**Activity**
Task for the records below: count the lines that contain the word "align" and give only that number.
Extracted entries section start
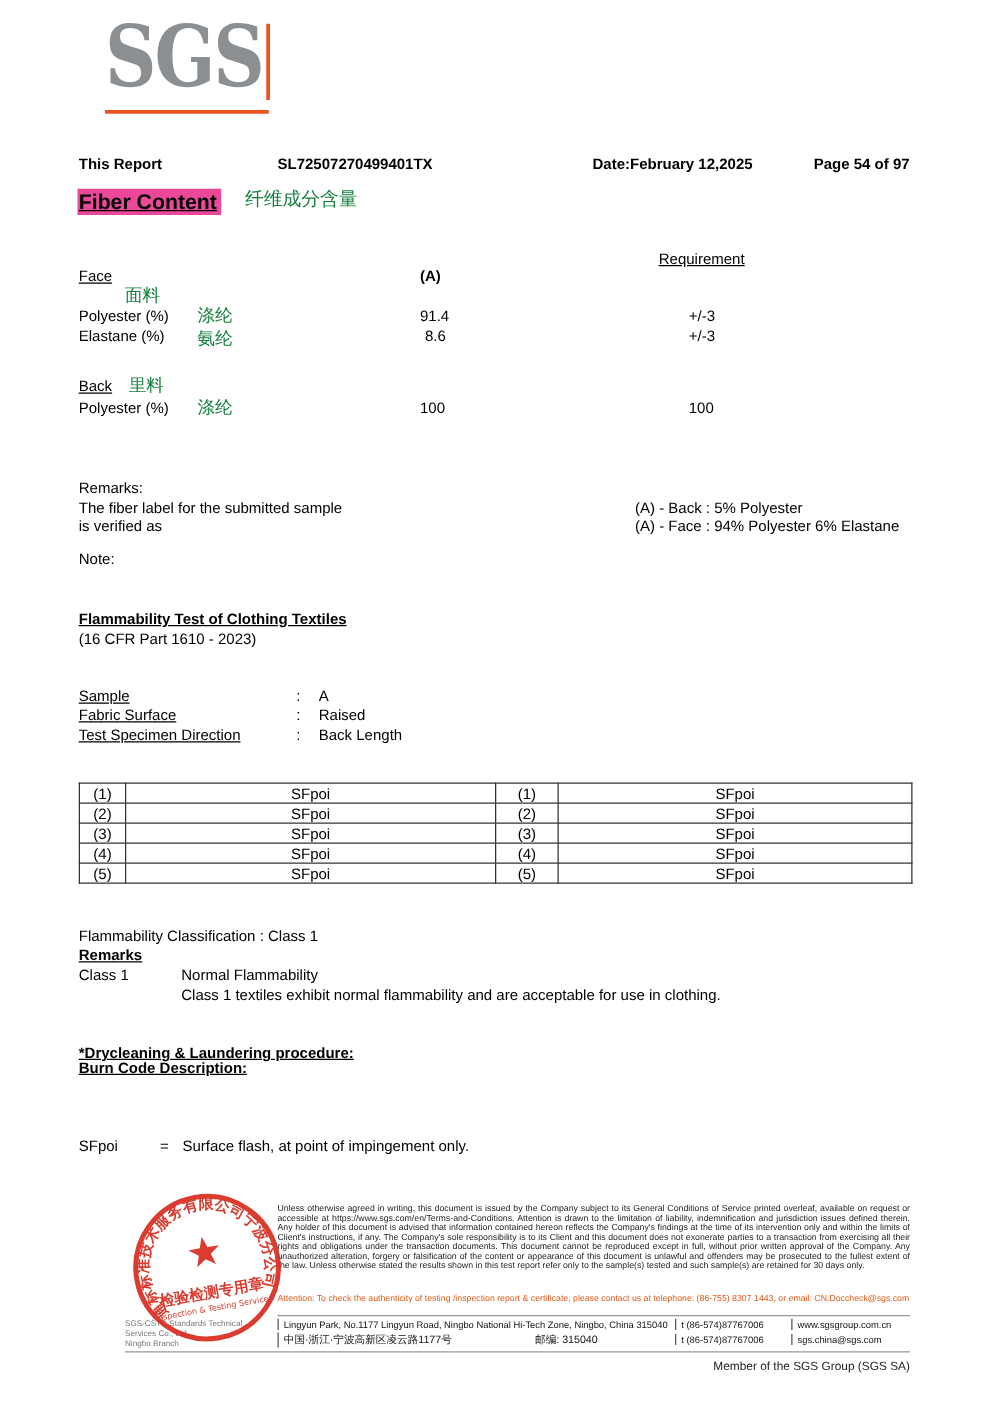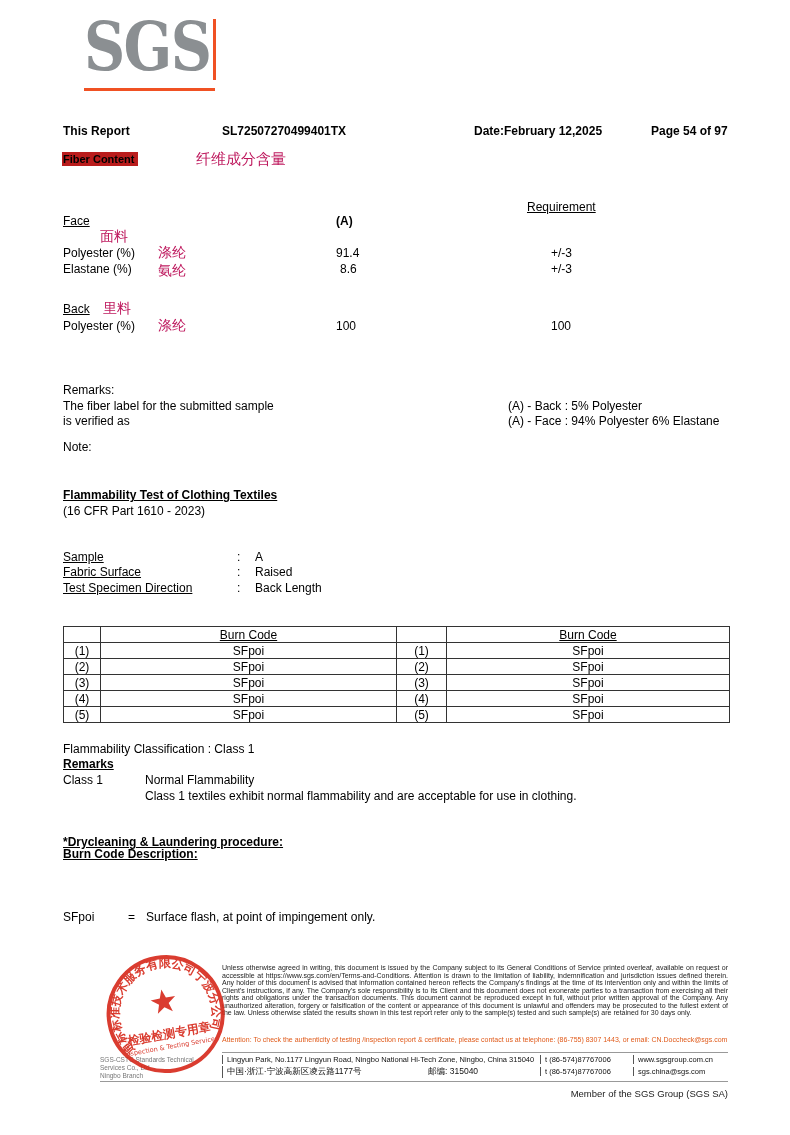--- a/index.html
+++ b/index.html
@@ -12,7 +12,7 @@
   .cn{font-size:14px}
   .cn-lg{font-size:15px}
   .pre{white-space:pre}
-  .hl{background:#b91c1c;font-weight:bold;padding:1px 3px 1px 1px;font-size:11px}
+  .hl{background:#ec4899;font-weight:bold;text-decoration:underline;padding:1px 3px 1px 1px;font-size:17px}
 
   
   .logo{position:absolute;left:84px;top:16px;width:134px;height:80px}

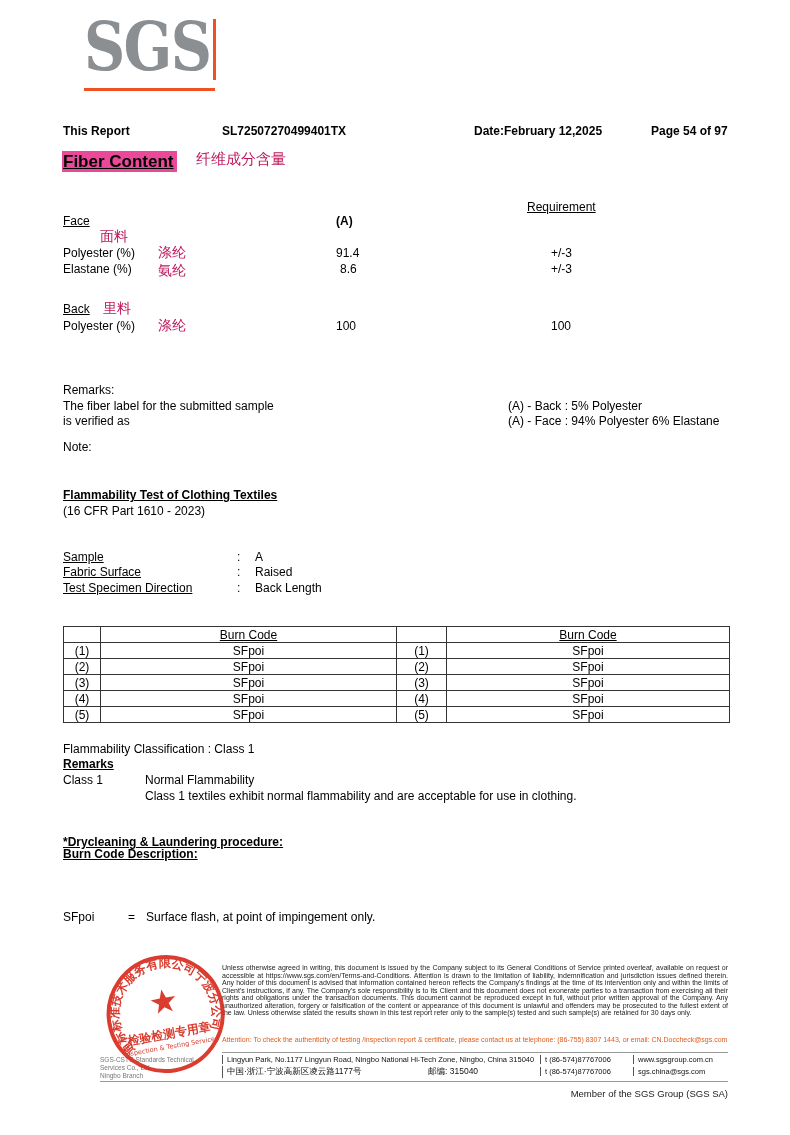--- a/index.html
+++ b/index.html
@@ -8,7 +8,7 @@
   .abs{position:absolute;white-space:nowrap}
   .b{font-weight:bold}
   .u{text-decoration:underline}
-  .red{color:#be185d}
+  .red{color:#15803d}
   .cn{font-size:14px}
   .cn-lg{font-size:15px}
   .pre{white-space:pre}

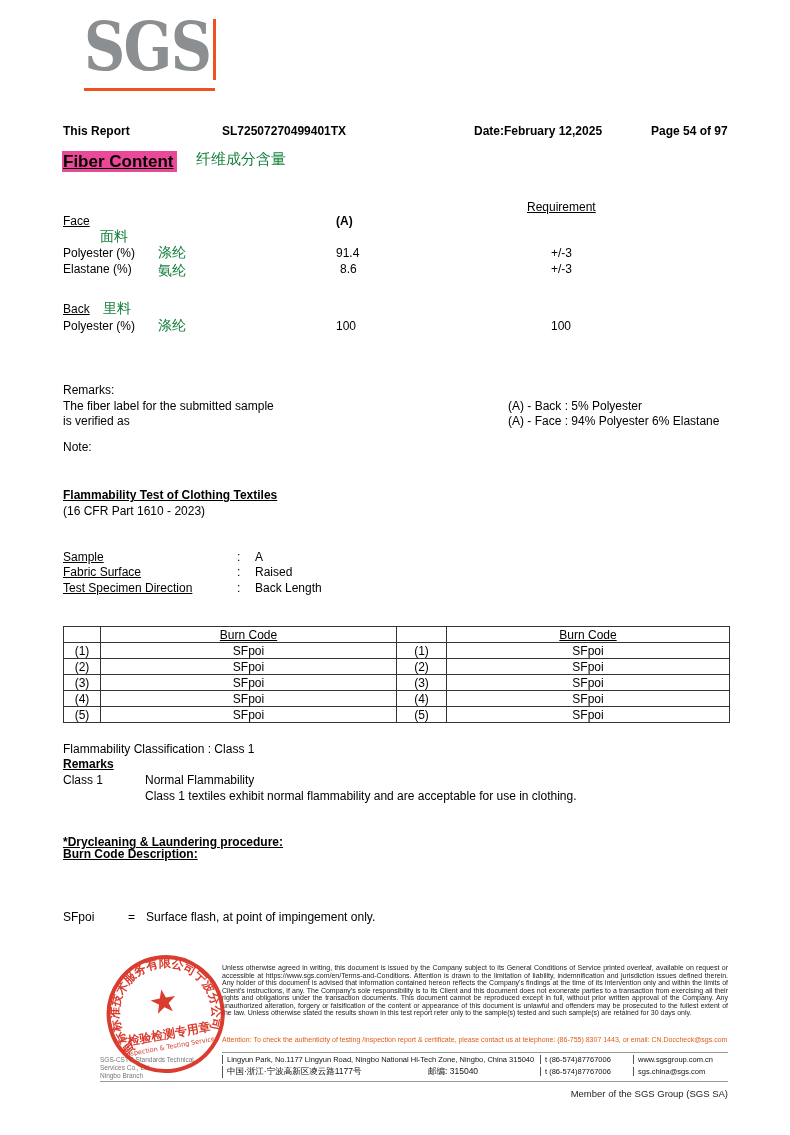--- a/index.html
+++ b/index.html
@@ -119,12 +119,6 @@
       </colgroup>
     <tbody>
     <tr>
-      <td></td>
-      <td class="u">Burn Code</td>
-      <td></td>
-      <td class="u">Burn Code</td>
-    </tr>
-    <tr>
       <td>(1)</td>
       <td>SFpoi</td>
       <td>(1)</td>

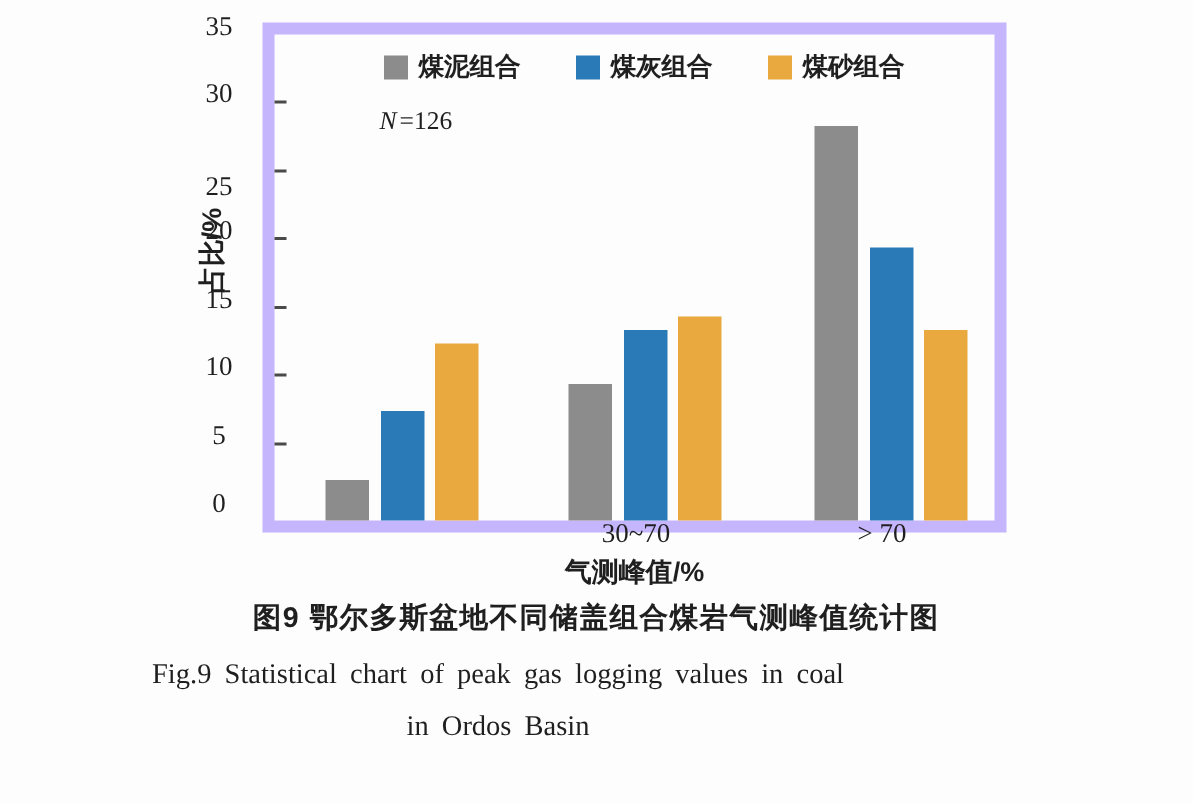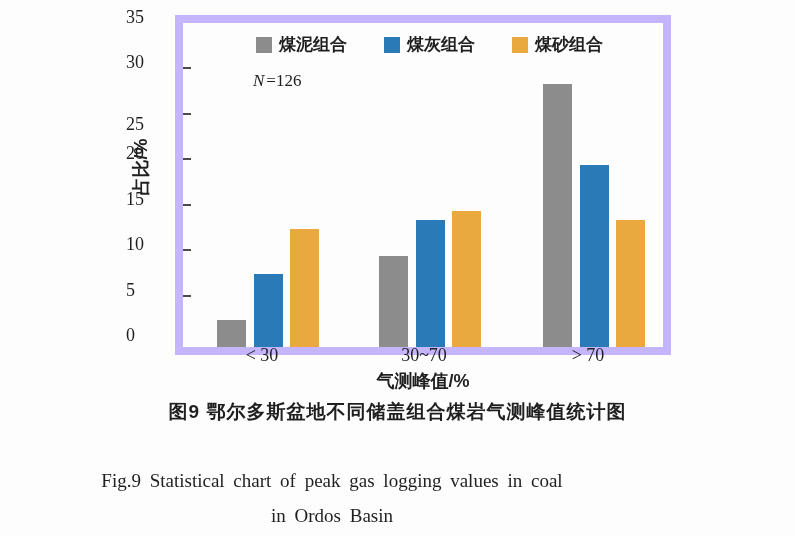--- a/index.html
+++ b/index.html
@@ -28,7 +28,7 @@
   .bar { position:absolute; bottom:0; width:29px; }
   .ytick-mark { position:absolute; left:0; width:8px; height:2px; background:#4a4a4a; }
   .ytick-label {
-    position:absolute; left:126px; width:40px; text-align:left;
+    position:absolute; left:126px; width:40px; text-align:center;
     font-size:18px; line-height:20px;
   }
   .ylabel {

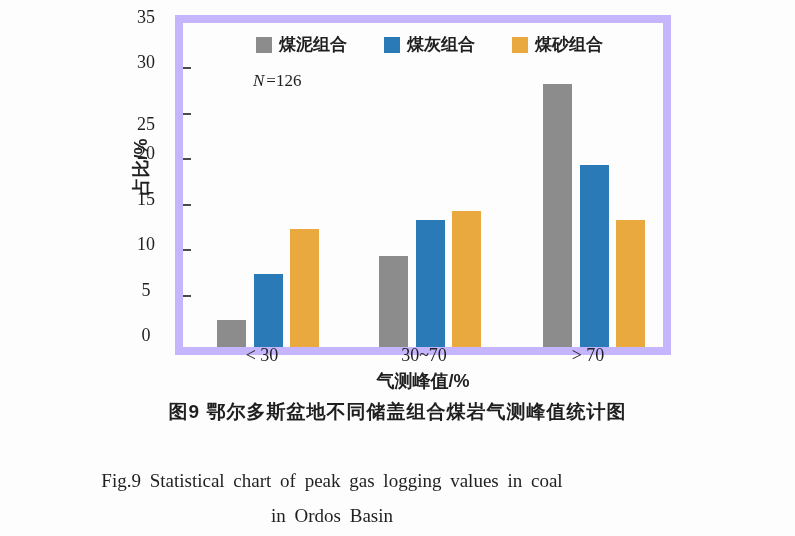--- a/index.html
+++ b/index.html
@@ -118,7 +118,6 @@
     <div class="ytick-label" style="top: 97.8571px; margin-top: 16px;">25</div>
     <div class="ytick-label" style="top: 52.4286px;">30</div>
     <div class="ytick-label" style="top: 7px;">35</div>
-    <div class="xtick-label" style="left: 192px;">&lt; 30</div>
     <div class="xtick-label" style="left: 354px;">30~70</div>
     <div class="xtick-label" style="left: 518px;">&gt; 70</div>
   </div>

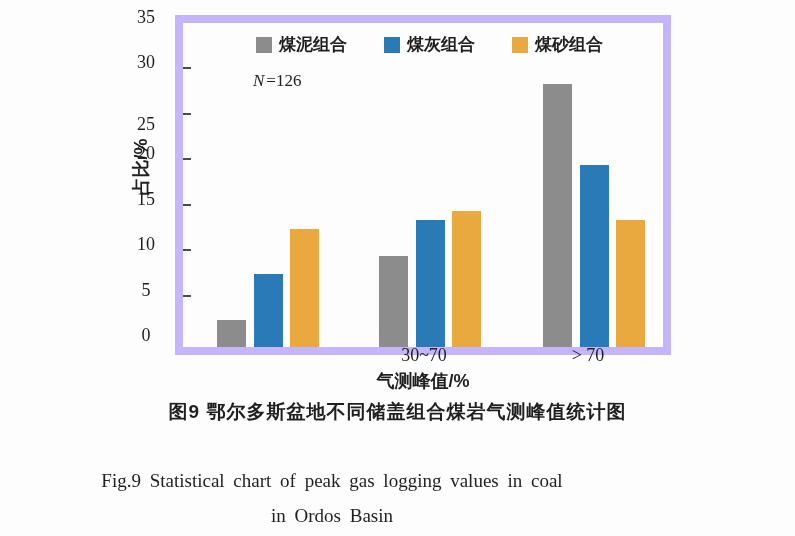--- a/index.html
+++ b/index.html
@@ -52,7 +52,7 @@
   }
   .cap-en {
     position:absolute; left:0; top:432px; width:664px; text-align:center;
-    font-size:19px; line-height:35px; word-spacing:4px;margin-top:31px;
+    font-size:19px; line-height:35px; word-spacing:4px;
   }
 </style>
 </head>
Extracted entries section end
**Output for this exercise**
3